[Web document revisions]
────────────────────────────────────────
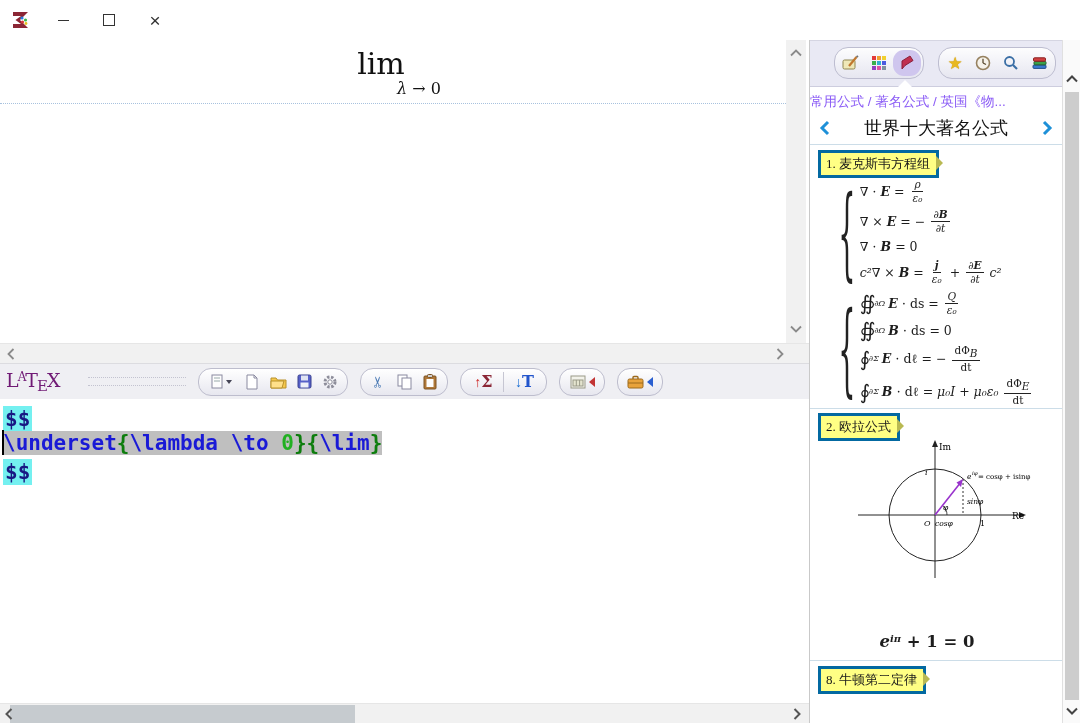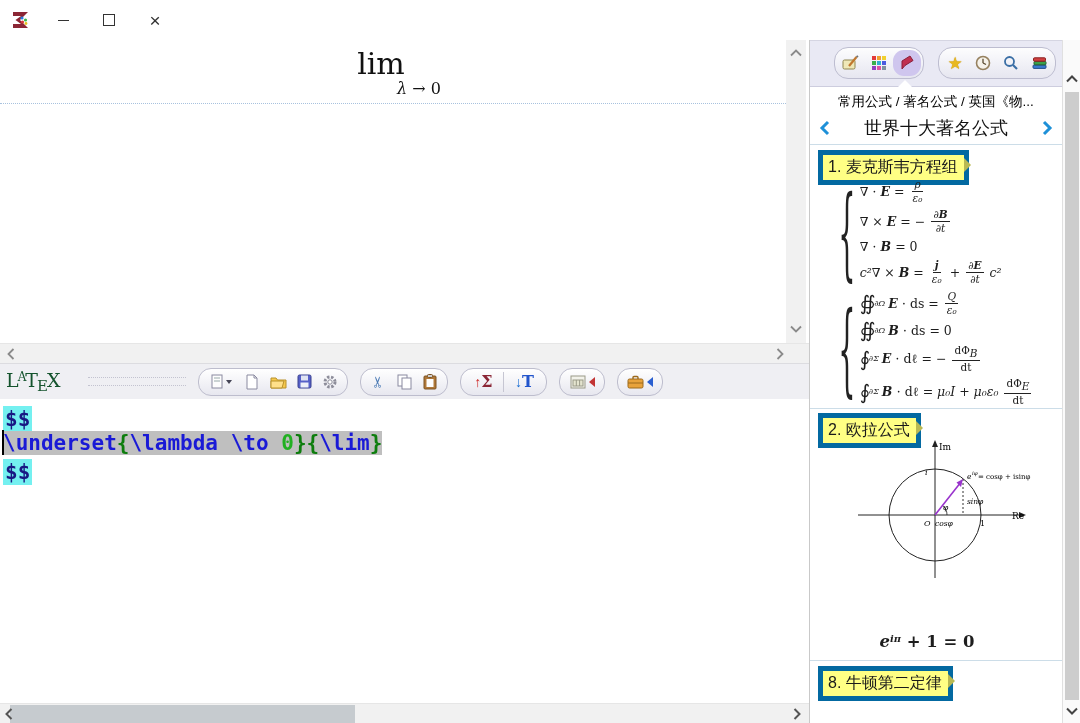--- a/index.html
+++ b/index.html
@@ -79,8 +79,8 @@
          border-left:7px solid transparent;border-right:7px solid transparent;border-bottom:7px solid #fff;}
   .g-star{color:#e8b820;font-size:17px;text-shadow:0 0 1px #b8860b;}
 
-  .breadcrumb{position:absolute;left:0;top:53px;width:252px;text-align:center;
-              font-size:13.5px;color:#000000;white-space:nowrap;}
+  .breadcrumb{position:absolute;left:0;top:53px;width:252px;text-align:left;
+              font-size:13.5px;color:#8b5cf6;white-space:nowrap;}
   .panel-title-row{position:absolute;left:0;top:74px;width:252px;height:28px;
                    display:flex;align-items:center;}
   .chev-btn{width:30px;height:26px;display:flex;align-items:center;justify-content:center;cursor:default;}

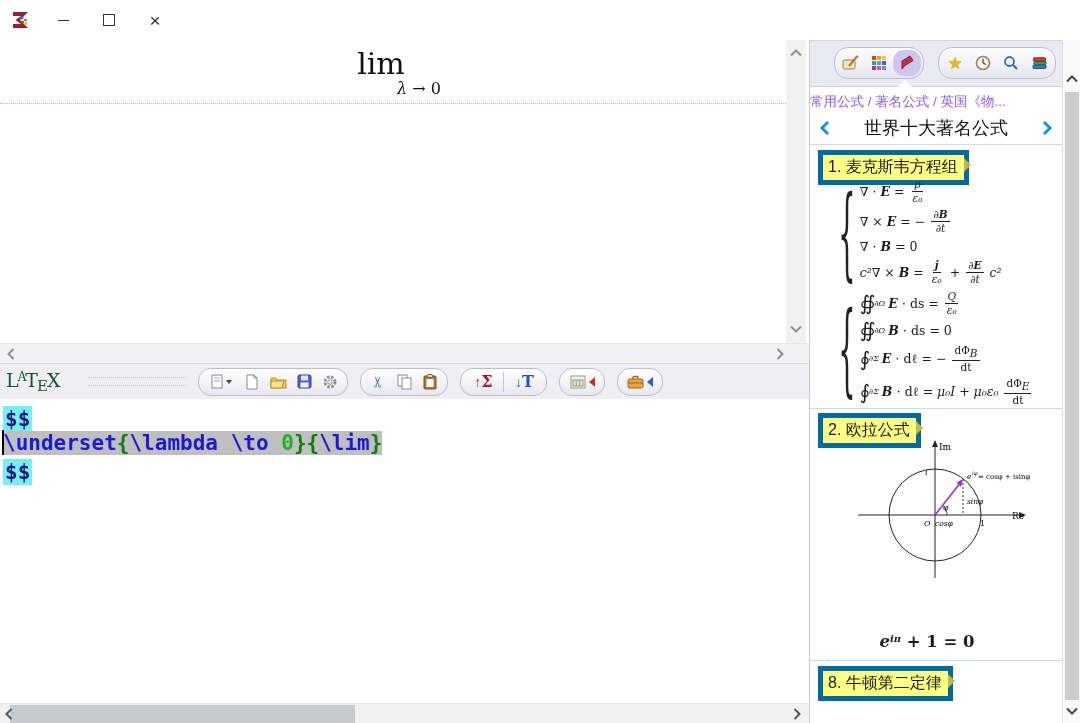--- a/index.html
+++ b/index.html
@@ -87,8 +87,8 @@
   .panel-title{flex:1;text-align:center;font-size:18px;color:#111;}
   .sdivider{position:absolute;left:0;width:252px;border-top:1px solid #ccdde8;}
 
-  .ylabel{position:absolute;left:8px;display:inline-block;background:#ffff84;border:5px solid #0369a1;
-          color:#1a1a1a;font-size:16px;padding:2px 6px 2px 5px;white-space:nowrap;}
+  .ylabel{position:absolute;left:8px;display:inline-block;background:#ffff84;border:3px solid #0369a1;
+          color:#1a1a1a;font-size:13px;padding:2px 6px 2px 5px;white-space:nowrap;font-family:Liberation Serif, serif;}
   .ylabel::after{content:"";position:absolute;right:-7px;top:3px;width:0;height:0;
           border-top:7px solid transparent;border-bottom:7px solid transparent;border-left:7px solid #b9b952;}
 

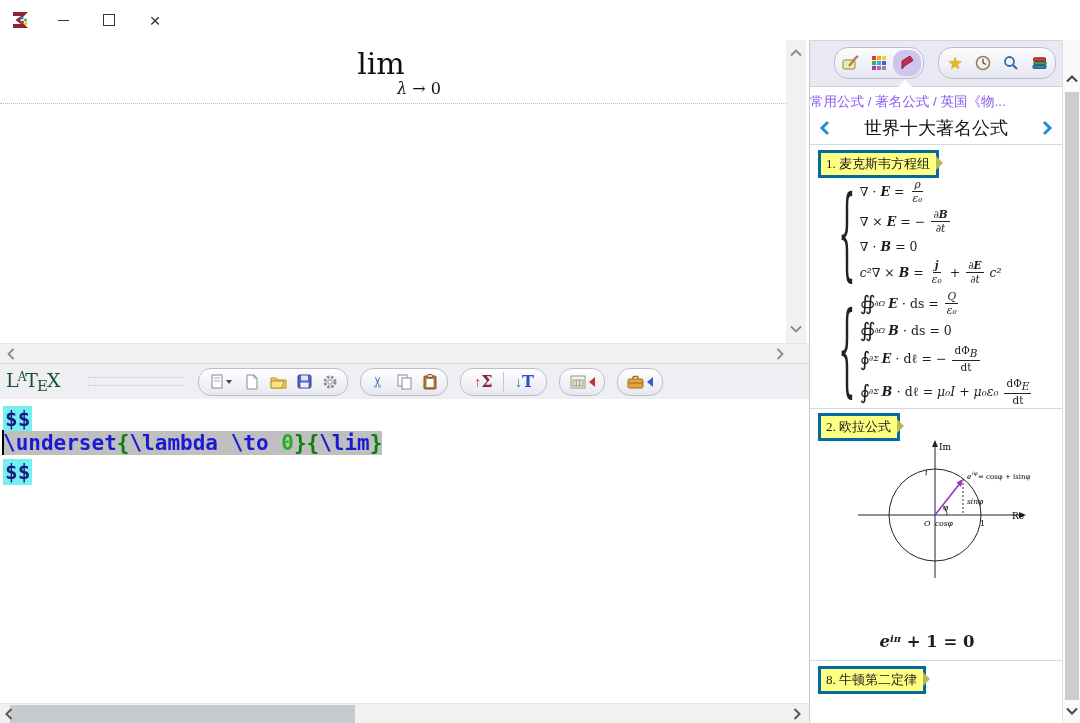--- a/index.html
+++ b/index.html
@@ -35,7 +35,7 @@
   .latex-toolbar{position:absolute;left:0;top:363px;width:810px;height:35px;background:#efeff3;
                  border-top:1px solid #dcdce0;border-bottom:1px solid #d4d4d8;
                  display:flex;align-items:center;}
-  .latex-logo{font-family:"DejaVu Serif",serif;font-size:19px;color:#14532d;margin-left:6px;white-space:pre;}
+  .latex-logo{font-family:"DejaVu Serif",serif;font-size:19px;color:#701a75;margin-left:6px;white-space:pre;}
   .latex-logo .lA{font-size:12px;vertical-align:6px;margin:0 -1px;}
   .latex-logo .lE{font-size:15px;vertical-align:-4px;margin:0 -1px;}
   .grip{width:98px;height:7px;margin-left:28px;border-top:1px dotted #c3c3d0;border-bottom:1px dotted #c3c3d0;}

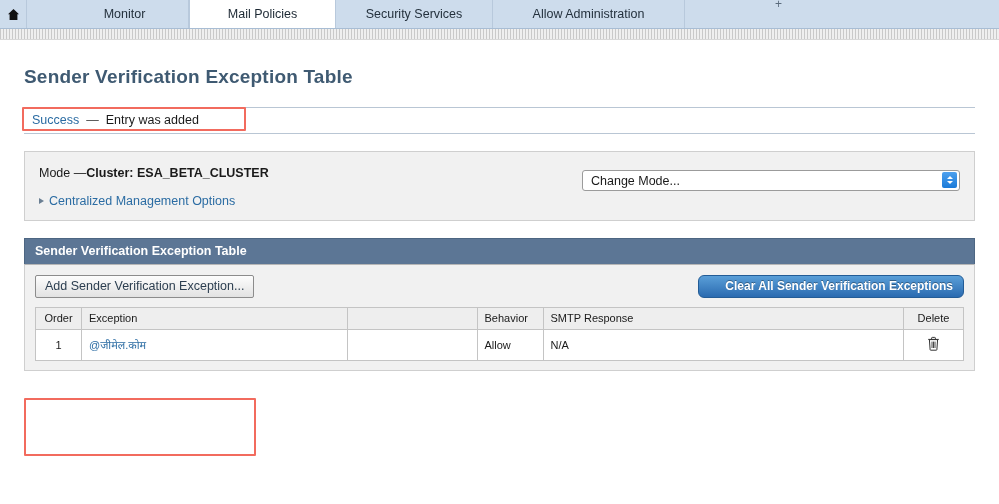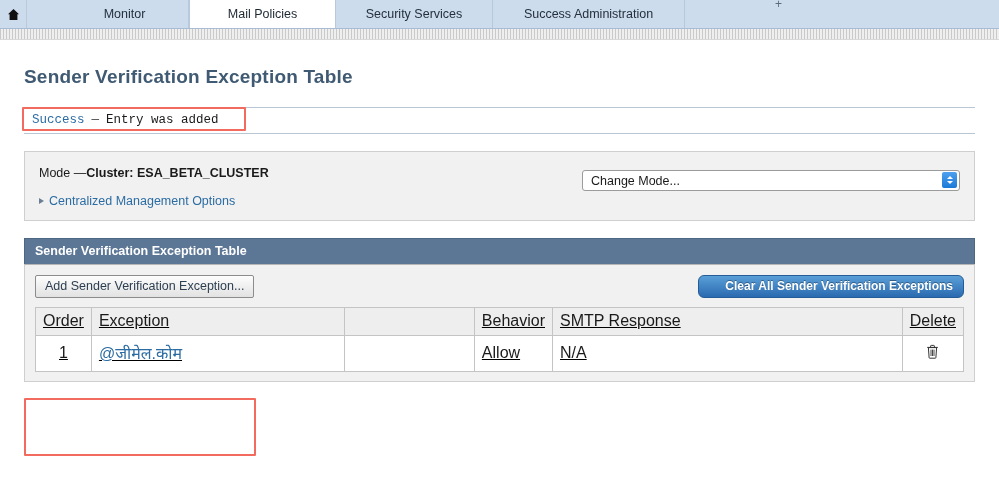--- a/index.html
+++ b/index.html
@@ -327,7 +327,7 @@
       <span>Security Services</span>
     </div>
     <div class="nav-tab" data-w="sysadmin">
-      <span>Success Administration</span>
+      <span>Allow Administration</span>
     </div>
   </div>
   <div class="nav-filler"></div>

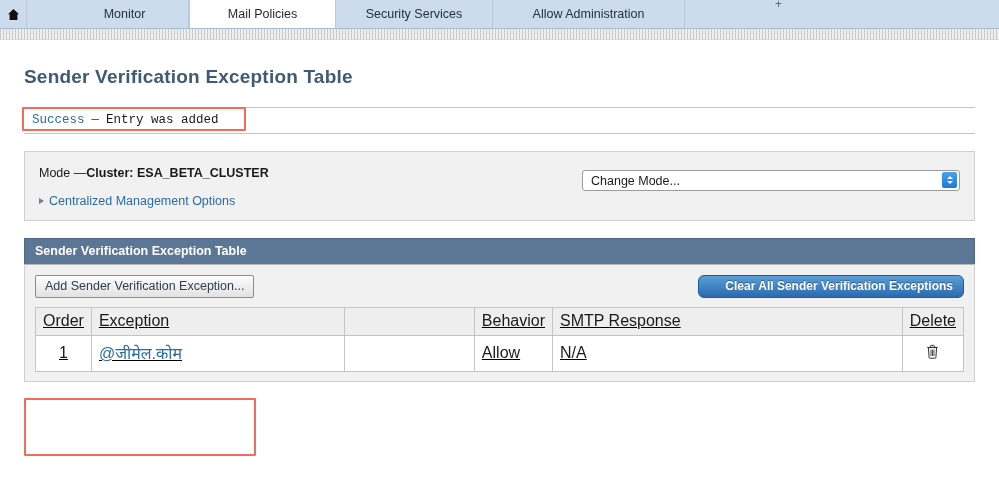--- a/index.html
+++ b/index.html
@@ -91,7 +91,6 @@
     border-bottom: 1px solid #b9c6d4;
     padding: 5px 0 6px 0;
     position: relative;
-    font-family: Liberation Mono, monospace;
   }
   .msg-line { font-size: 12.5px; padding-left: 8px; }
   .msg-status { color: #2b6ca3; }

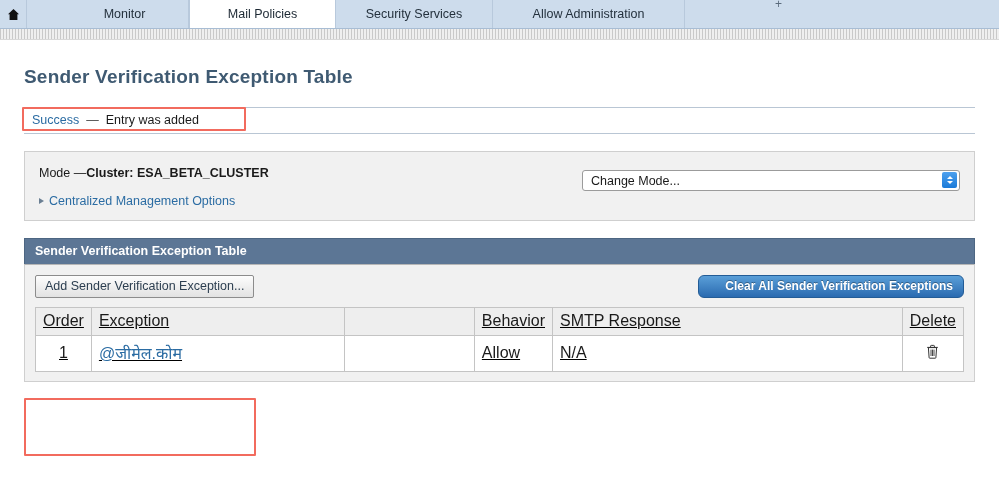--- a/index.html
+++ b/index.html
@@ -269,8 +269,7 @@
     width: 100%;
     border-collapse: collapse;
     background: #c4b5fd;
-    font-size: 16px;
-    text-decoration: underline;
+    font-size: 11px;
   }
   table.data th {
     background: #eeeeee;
────────────────────────────────────────
**EXERCISE DESCRIPTION:** Please show every line of the entries above that contains the word "Liberation".

**PROBLEM SOLUTION:**
+          color:#1a1a1a;font-size:13px;padding:2px 6px 2px 5px;white-space:nowrap;font-family:Liberation Serif, serif;}
-    font-family: Liberation Mono, monospace;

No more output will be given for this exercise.